Sonnet BioTherapeutics Reports Encouraging Data from Phase 1b/2a Clinical Trial of SON-080 in Chemotherapy-Induced Peripheral Neuropathy (CIPN) That Support Advancement into Phase 2 Study
- Data indicates that SON-080 was well-tolerated at both doses, with no evidence of a pro-inflammatory cytokine response
- Pain and quality of life survey results suggest the potential for rapid improvement of peripheral neuropathy symptoms and post-dosing durability with both doses, compared to placebo controls
- Sonnet intends to seek a partnership to support initiation of a Phase 2 clinical trial of SON-080 in Diabetic Peripheral Neuropathy (DPN), a mechanistically synergistic and larger, high-value indication with unmet medical need
- Management highlights data findings in a Virtual Investor “What This Means” segment
PRINCETON, N.J., July 24, 2024 (GLOBE NEWSWIRE) -- Sonnet BioTherapeutics Holdings, Inc. (the “Company” or “Sonnet”) (NASDAQ:SONN), a clinical-stage company developing targeted immunotherapeutic drugs, today announced encouraging data from the Phase 1b portion of its Phase 1b/2a clinical trial evaluating SON-080 for the treatment of CIPN (the “SB211 study”). The SB211 study is a double-blind, randomized, controlled trial of SON-080 conducted at two sites in Australia in patients with persistent CIPN using a new proprietary version of recombinant human Interleukin-6 (rhIL-6) that builds upon previous work with atexakin alfa. The goal of the Phase 1b portion of the SB211 study was to confirm safety and tolerability before continued development in Phase 2. As previously announced in March 2024, a data and safety monitoring board reviewed the unblinded safety and tolerability of SON-080 in the first nine patients and concluded that the symptoms were tolerable in the initial patients and the study could proceed to Phase 2. Additionally, the Company participated in a Virtual Investor “What This Means” segment to further discuss the Phase 1b data and highlight what this means for its development program moving forward. Click here to access the segment.

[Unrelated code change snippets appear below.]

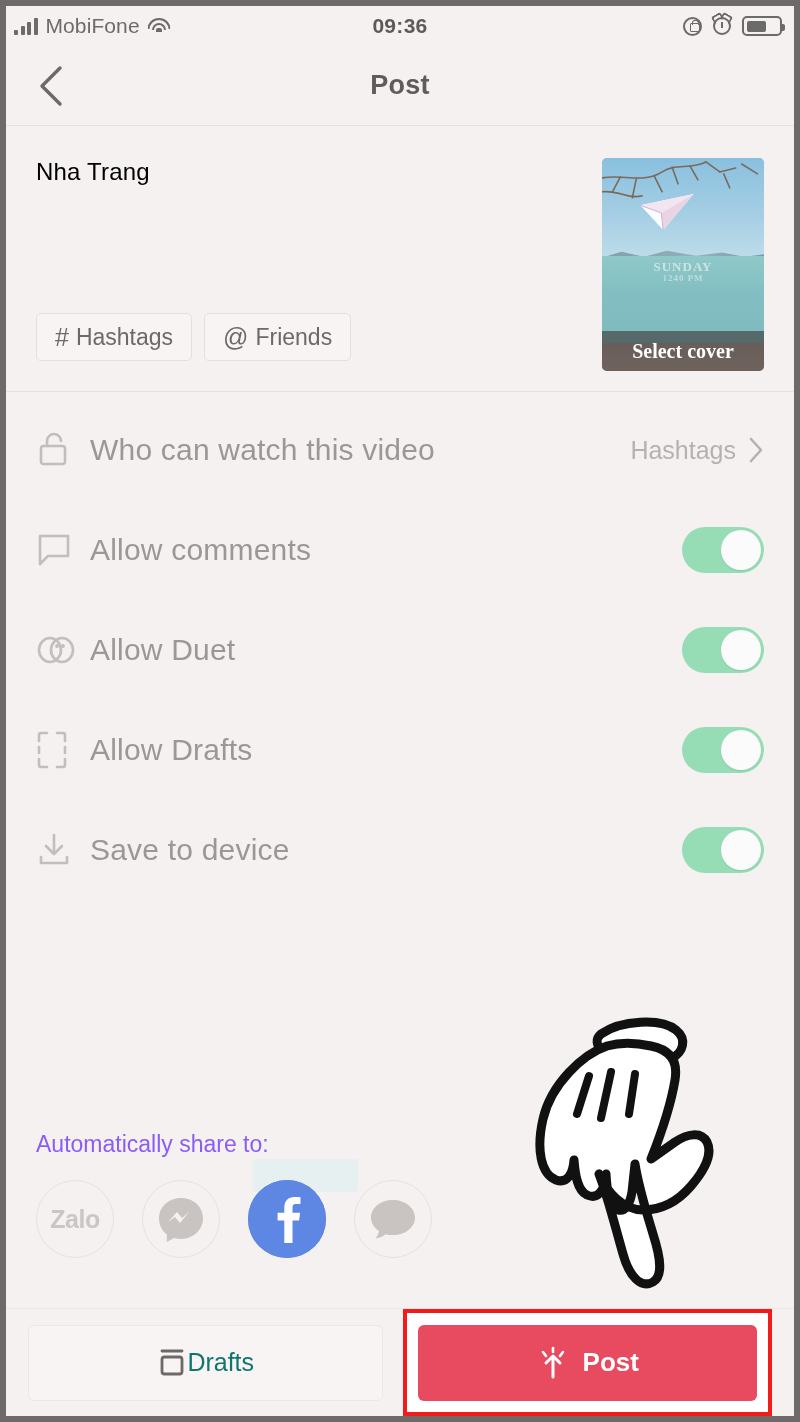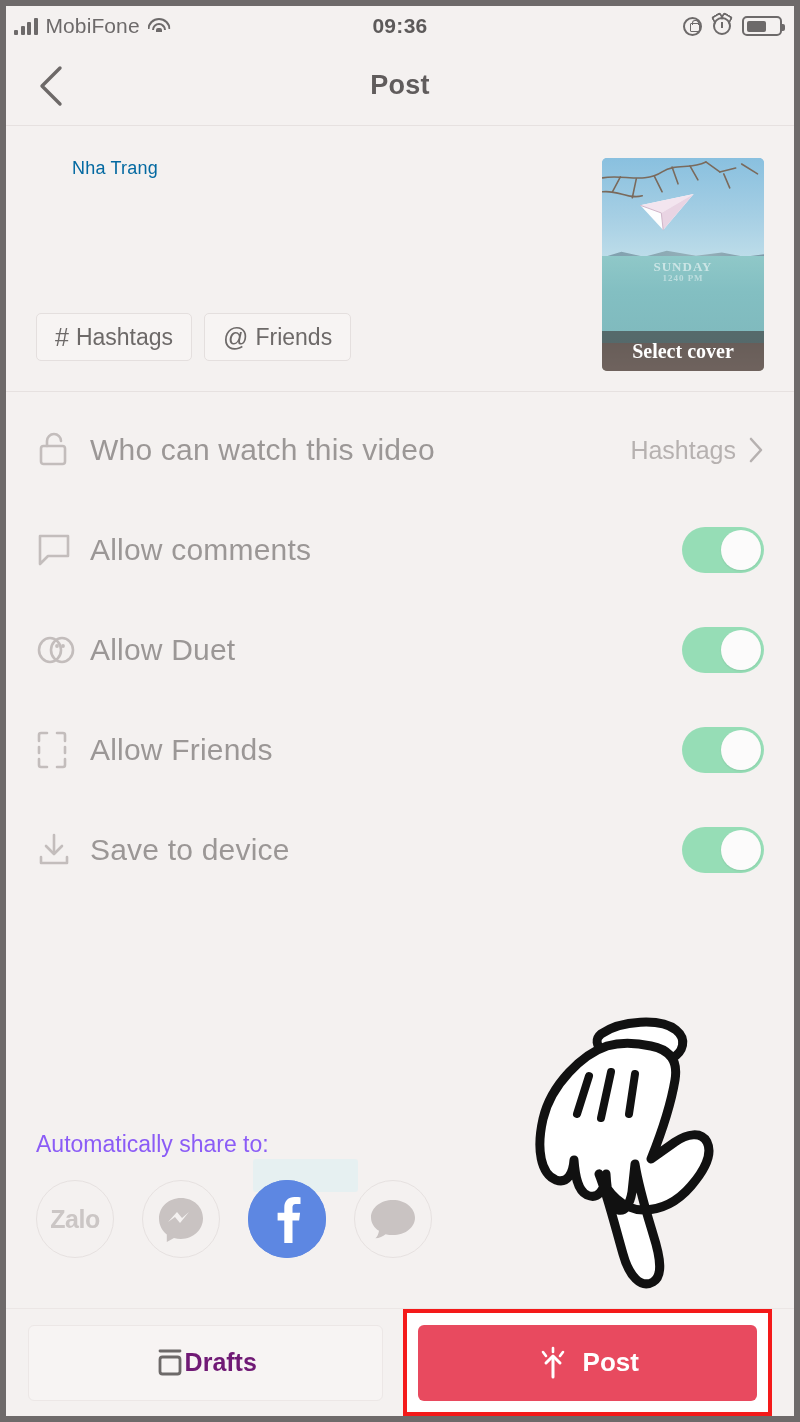"Nha Trang" .caption-text { color: #0369a1 -> #000000; font-size: 18px -> 24px; margin-left: 36px -> none }
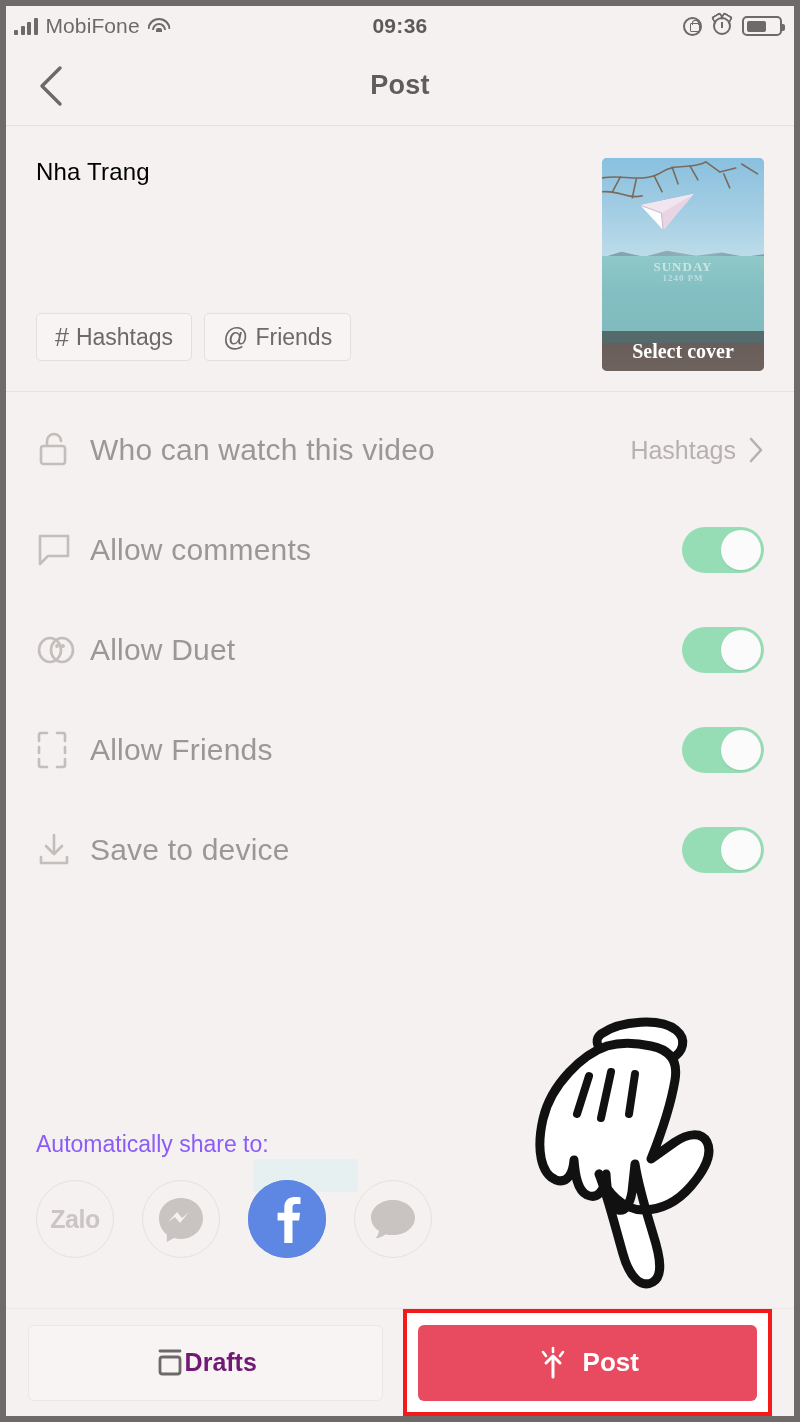"Allow Friends" span.label { text: Friends -> Drafts }
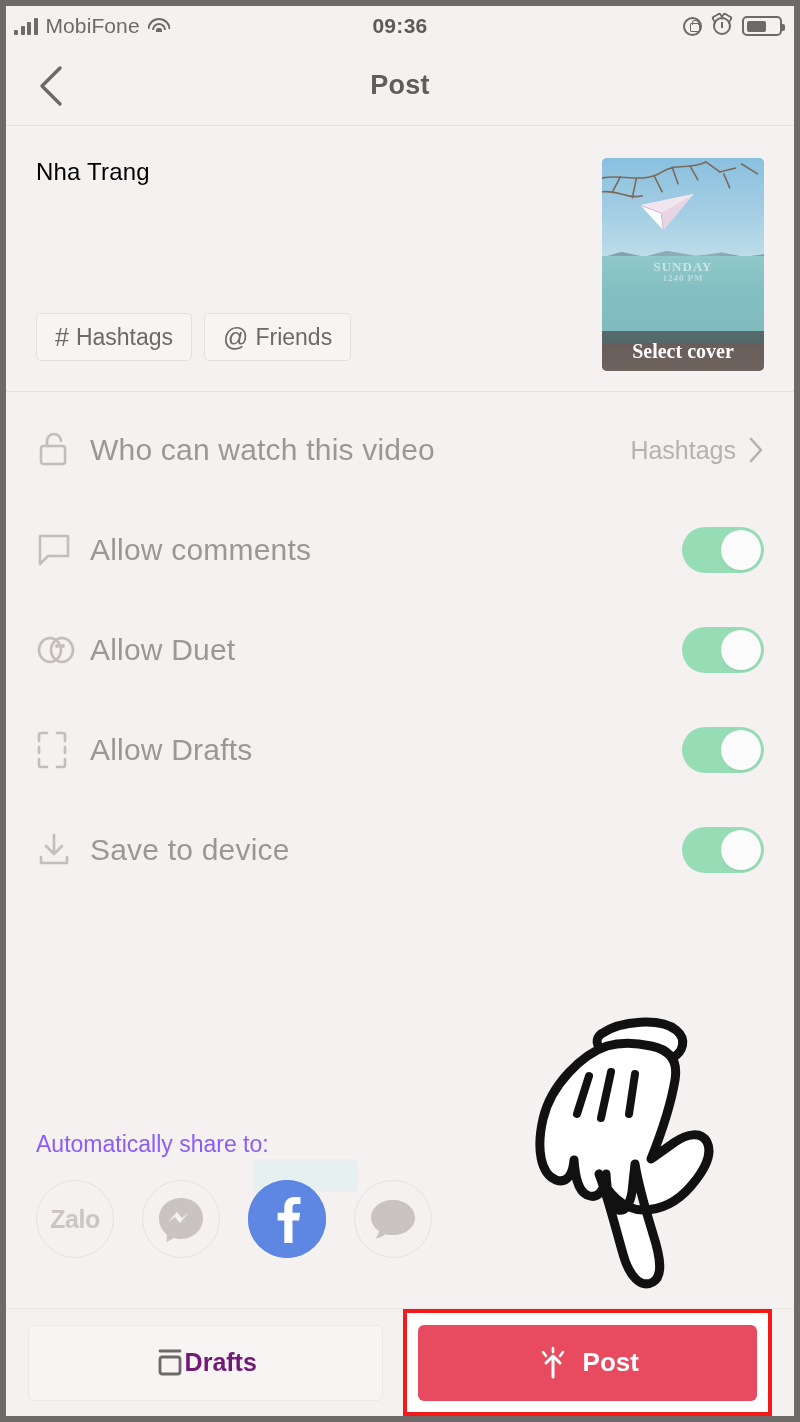"Drafts" .drafts-btn { color: #701a75 -> #0f766e; font-weight: 700 -> 400 }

CIPN is a common side effect of many chemotherapeutic drugs that induce peripheral nerve damage. CIPN can last for weeks to years after treatment has ended and patients with CIPN often experience discomfort that can result in persistent, unbearable pain, as well as motor and autonomic dysfunction that may limit the duration of their cancer treatment. Conventional pain medications and opioids are often ineffective against peripheral neuropathy, creating a significant unmet need for new treatment options. Low dose IL-6 has been shown to stimulate peripheral nerve growth in preclinical models, thereby ameliorating motor and sensory functions and normalizing the associated pain or sensation disturbance of neuropathy.